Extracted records
********

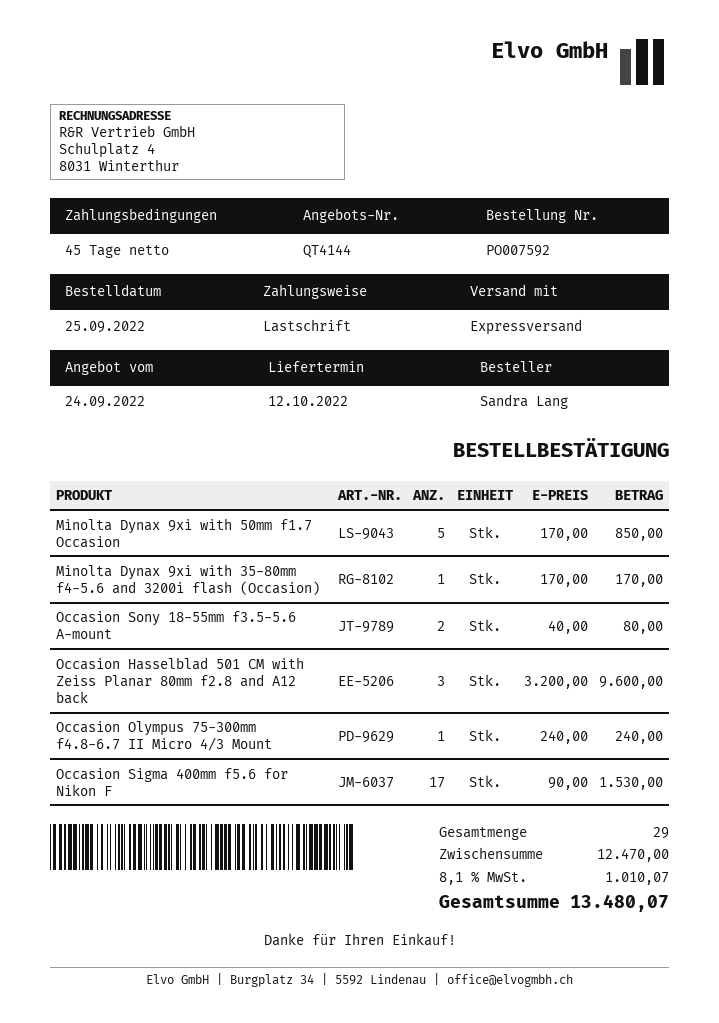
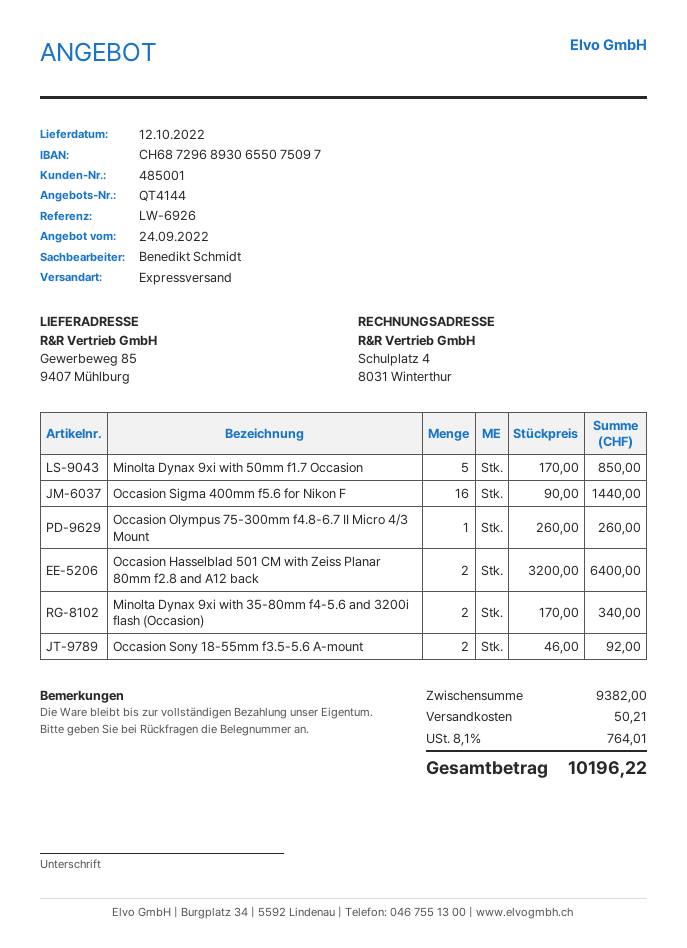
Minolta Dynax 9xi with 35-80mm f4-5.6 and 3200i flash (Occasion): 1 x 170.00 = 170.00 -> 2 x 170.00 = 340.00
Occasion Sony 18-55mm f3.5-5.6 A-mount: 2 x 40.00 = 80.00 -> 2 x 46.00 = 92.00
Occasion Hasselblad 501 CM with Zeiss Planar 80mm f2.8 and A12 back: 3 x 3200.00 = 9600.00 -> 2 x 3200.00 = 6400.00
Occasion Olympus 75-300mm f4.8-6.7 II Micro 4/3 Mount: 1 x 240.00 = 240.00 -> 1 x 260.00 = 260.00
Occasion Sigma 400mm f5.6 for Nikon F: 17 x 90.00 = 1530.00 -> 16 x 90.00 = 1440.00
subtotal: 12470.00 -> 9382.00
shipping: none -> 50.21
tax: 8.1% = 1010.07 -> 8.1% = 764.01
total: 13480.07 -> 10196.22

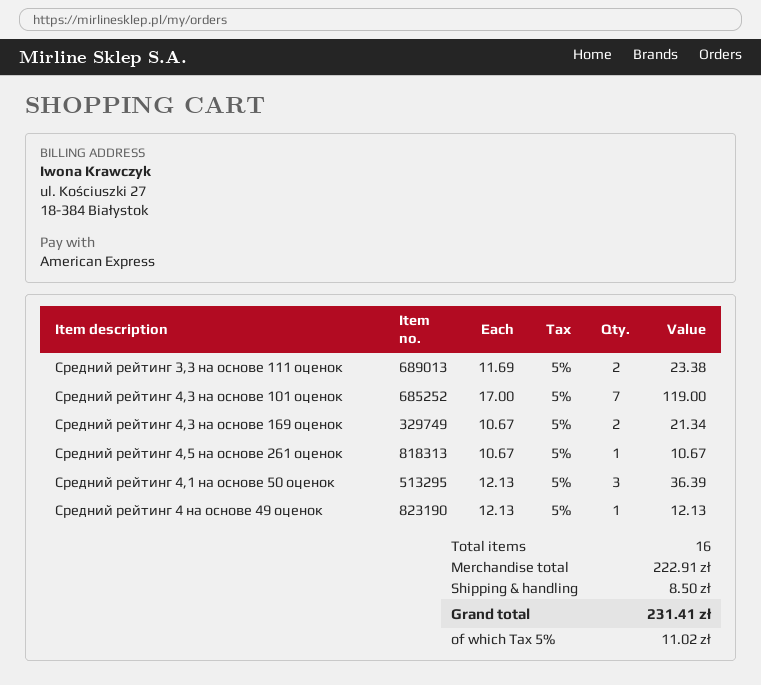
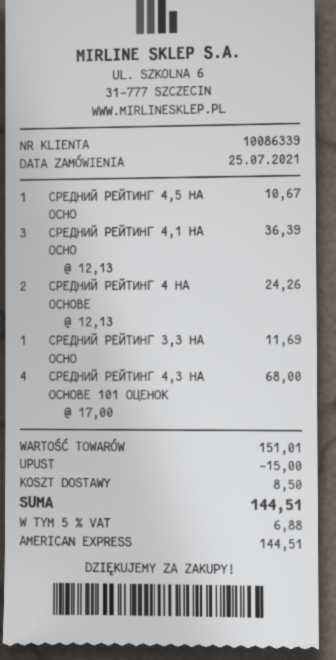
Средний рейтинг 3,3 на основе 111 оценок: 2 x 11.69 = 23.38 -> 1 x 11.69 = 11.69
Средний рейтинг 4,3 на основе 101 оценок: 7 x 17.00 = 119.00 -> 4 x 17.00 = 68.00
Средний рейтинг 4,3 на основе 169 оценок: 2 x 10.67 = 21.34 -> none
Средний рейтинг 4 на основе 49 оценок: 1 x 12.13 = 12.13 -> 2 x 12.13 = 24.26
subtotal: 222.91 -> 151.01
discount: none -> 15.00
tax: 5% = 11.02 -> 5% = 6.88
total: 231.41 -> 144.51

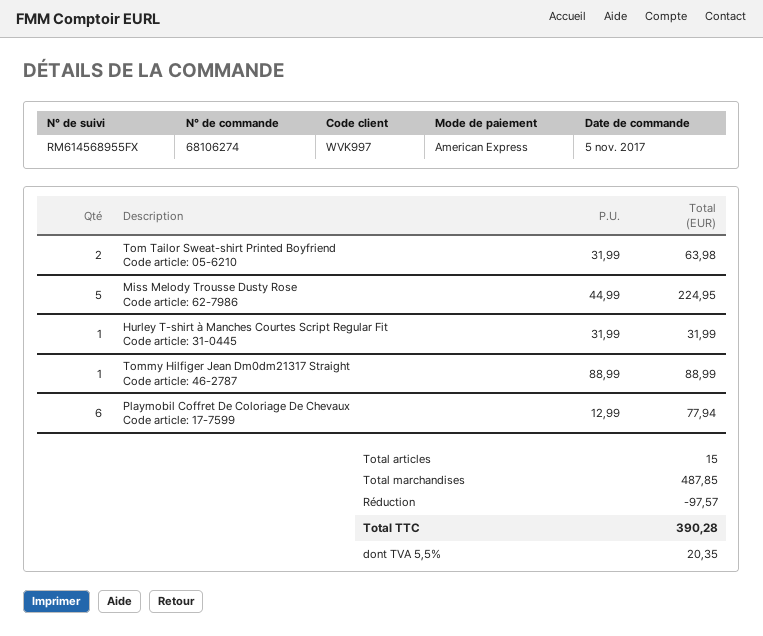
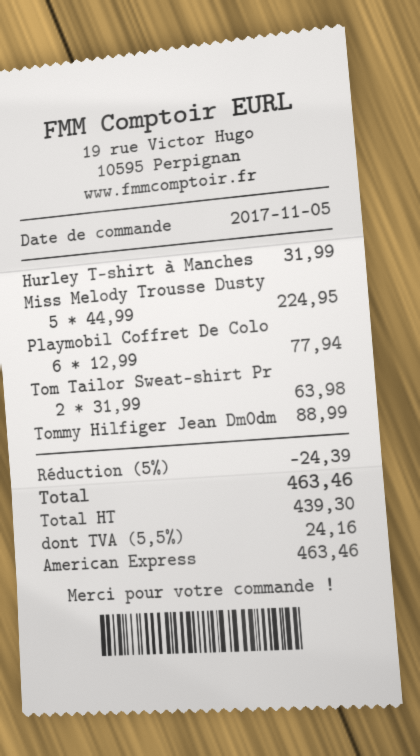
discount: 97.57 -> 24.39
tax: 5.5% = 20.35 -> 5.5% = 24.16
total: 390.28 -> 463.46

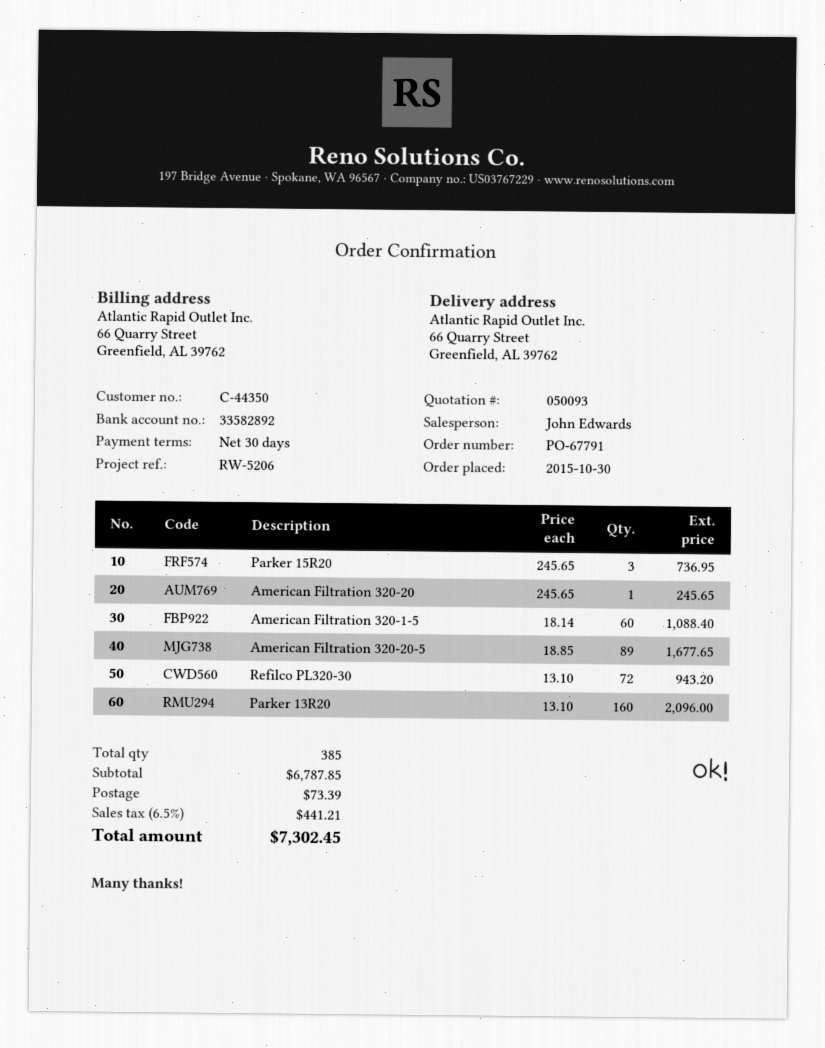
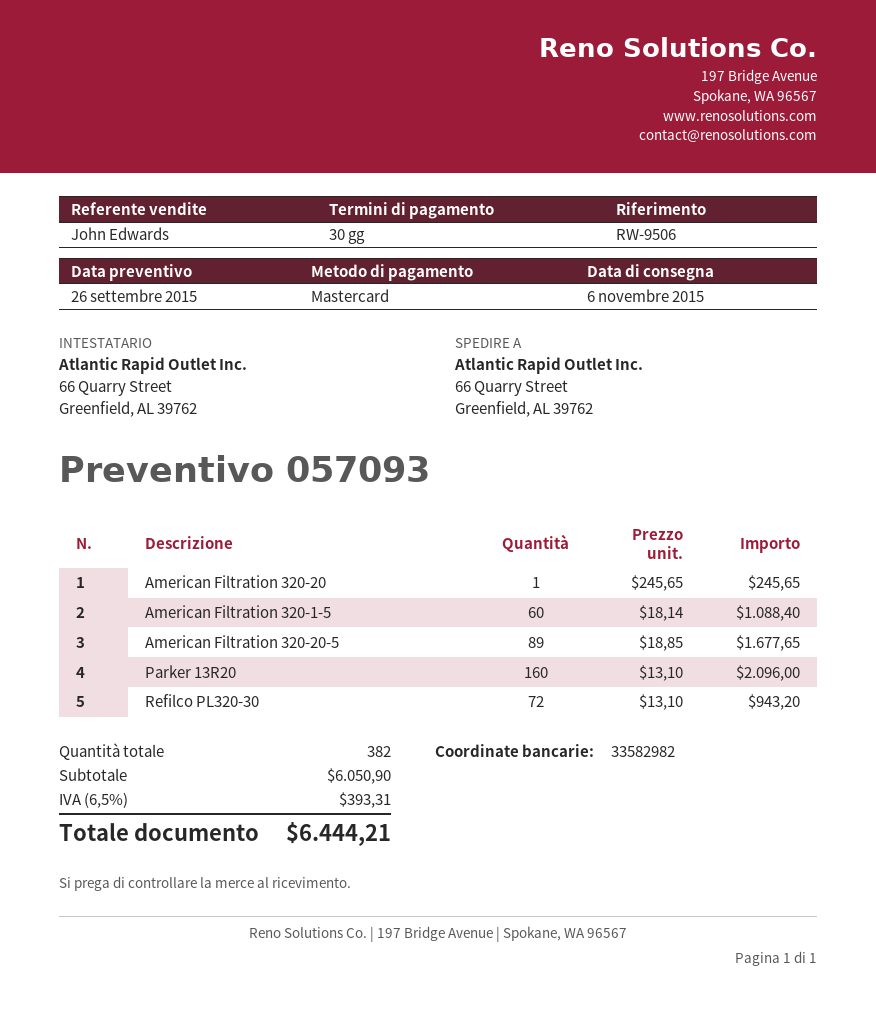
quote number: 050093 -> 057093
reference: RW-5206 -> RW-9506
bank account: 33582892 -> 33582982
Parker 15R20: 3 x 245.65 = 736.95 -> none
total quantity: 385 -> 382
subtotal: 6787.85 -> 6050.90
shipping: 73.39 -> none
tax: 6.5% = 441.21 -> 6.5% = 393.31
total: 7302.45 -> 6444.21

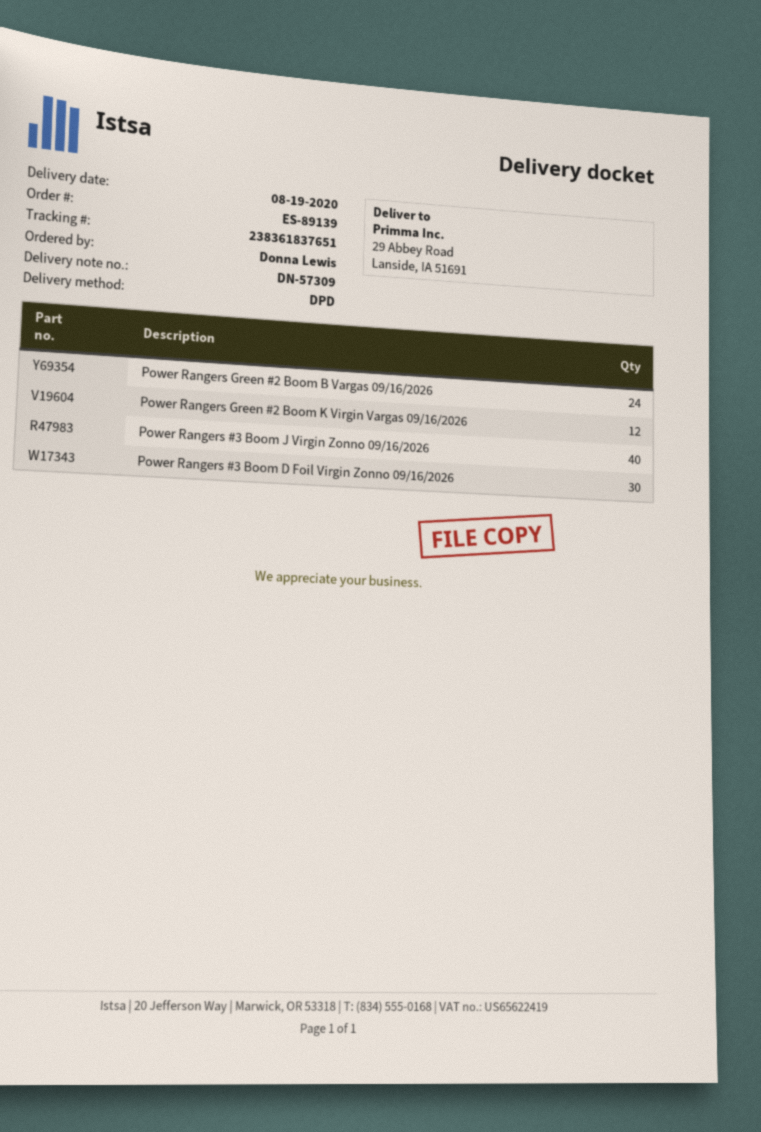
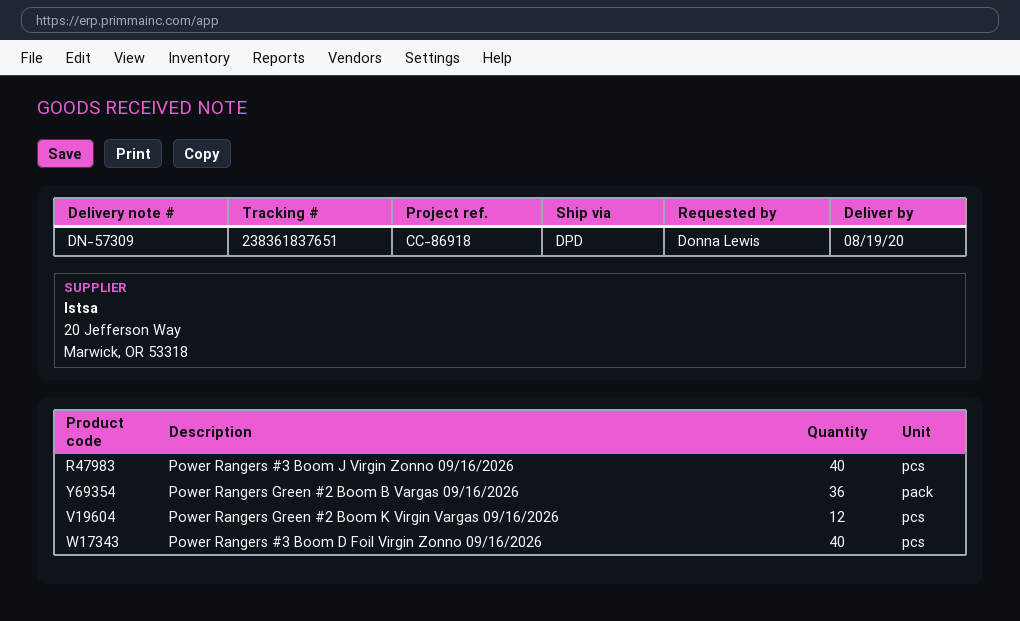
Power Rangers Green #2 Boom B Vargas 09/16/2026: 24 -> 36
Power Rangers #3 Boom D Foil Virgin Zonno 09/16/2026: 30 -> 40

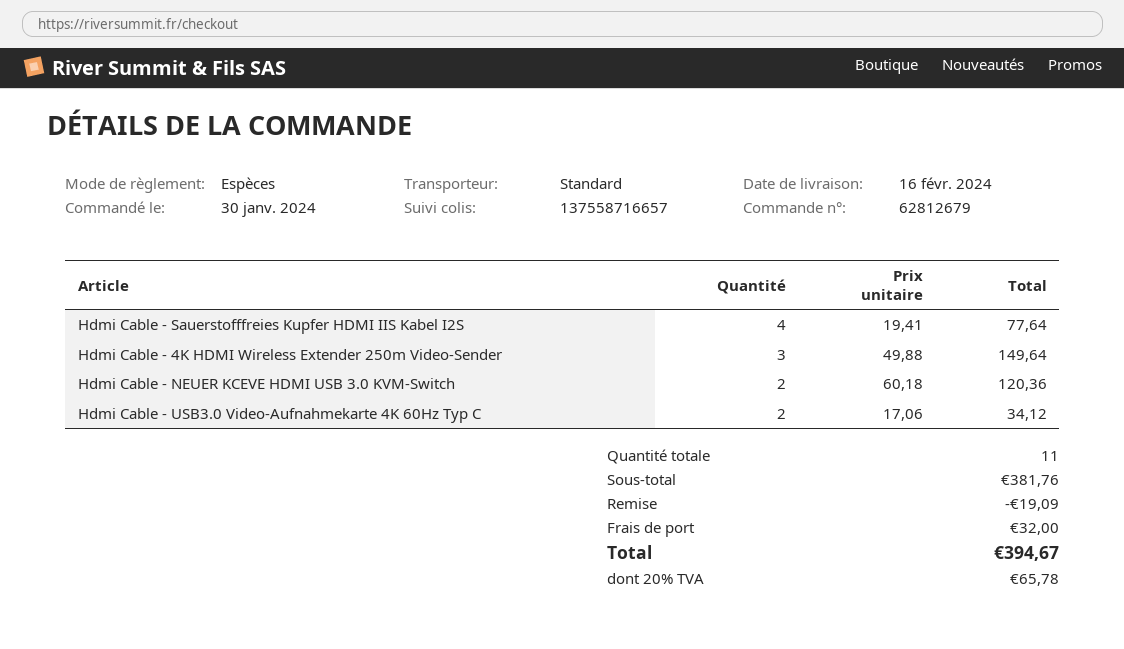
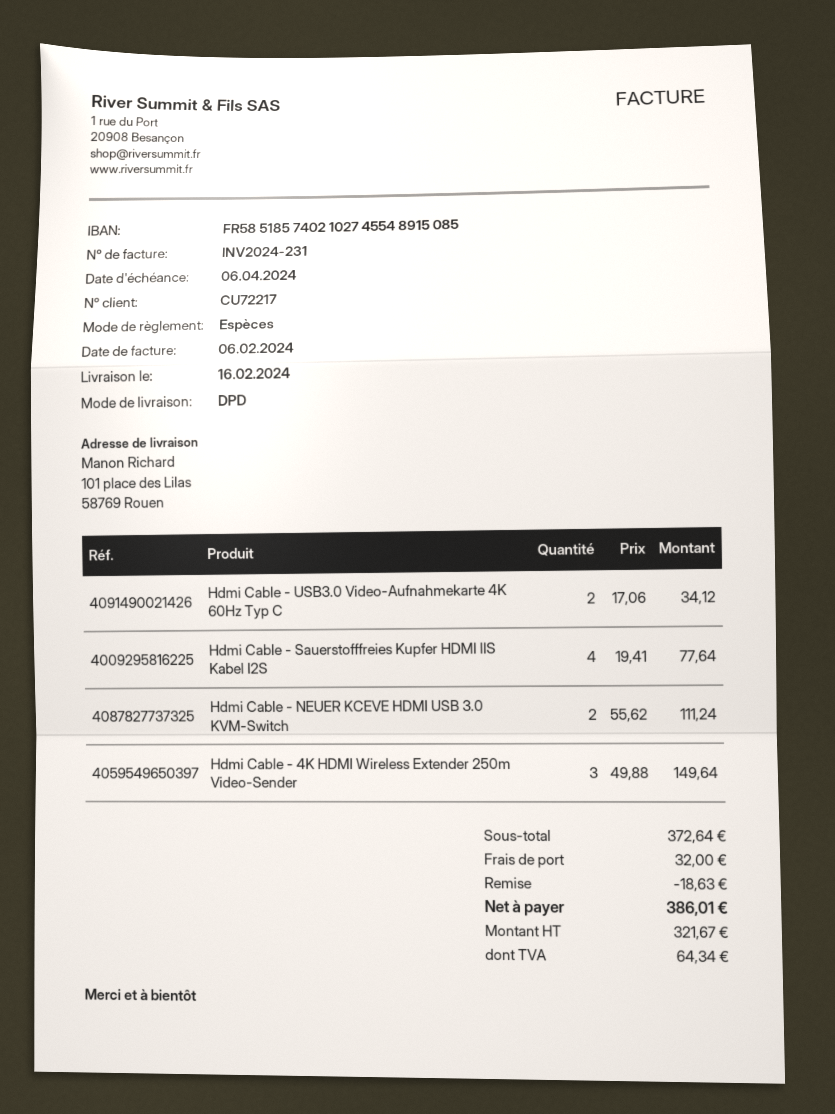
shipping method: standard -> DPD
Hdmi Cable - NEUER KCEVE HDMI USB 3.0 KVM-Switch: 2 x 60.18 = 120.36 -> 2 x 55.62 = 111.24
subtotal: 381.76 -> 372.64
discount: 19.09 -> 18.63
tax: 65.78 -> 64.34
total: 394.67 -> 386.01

********

ACTIVITY = Every entry above is to be transcribed exactly, with all pictures left out.

FINISHED TASK =
Minolta Dynax 9xi with 35-80mm f4-5.6 and 3200i flash (Occasion): 1 x 170.00 = 170.00 -> 2 x 170.00 = 340.00
Occasion Sony 18-55mm f3.5-5.6 A-mount: 2 x 40.00 = 80.00 -> 2 x 46.00 = 92.00
Occasion Hasselblad 501 CM with Zeiss Planar 80mm f2.8 and A12 back: 3 x 3200.00 = 9600.00 -> 2 x 3200.00 = 6400.00
Occasion Olympus 75-300mm f4.8-6.7 II Micro 4/3 Mount: 1 x 240.00 = 240.00 -> 1 x 260.00 = 260.00
Occasion Sigma 400mm f5.6 for Nikon F: 17 x 90.00 = 1530.00 -> 16 x 90.00 = 1440.00
subtotal: 12470.00 -> 9382.00
shipping: none -> 50.21
tax: 8.1% = 1010.07 -> 8.1% = 764.01
total: 13480.07 -> 10196.22

Средний рейтинг 3,3 на основе 111 оценок: 2 x 11.69 = 23.38 -> 1 x 11.69 = 11.69
Средний рейтинг 4,3 на основе 101 оценок: 7 x 17.00 = 119.00 -> 4 x 17.00 = 68.00
Средний рейтинг 4,3 на основе 169 оценок: 2 x 10.67 = 21.34 -> none
Средний рейтинг 4 на основе 49 оценок: 1 x 12.13 = 12.13 -> 2 x 12.13 = 24.26
subtotal: 222.91 -> 151.01
discount: none -> 15.00
tax: 5% = 11.02 -> 5% = 6.88
total: 231.41 -> 144.51

discount: 97.57 -> 24.39
tax: 5.5% = 20.35 -> 5.5% = 24.16
total: 390.28 -> 463.46

quote number: 050093 -> 057093
reference: RW-5206 -> RW-9506
bank account: 33582892 -> 33582982
Parker 15R20: 3 x 245.65 = 736.95 -> none
total quantity: 385 -> 382
subtotal: 6787.85 -> 6050.90
shipping: 73.39 -> none
tax: 6.5% = 441.21 -> 6.5% = 393.31
total: 7302.45 -> 6444.21

Power Rangers Green #2 Boom B Vargas 09/16/2026: 24 -> 36
Power Rangers #3 Boom D Foil Virgin Zonno 09/16/2026: 30 -> 40

shipping method: standard -> DPD
Hdmi Cable - NEUER KCEVE HDMI USB 3.0 KVM-Switch: 2 x 60.18 = 120.36 -> 2 x 55.62 = 111.24
subtotal: 381.76 -> 372.64
discount: 19.09 -> 18.63
tax: 65.78 -> 64.34
total: 394.67 -> 386.01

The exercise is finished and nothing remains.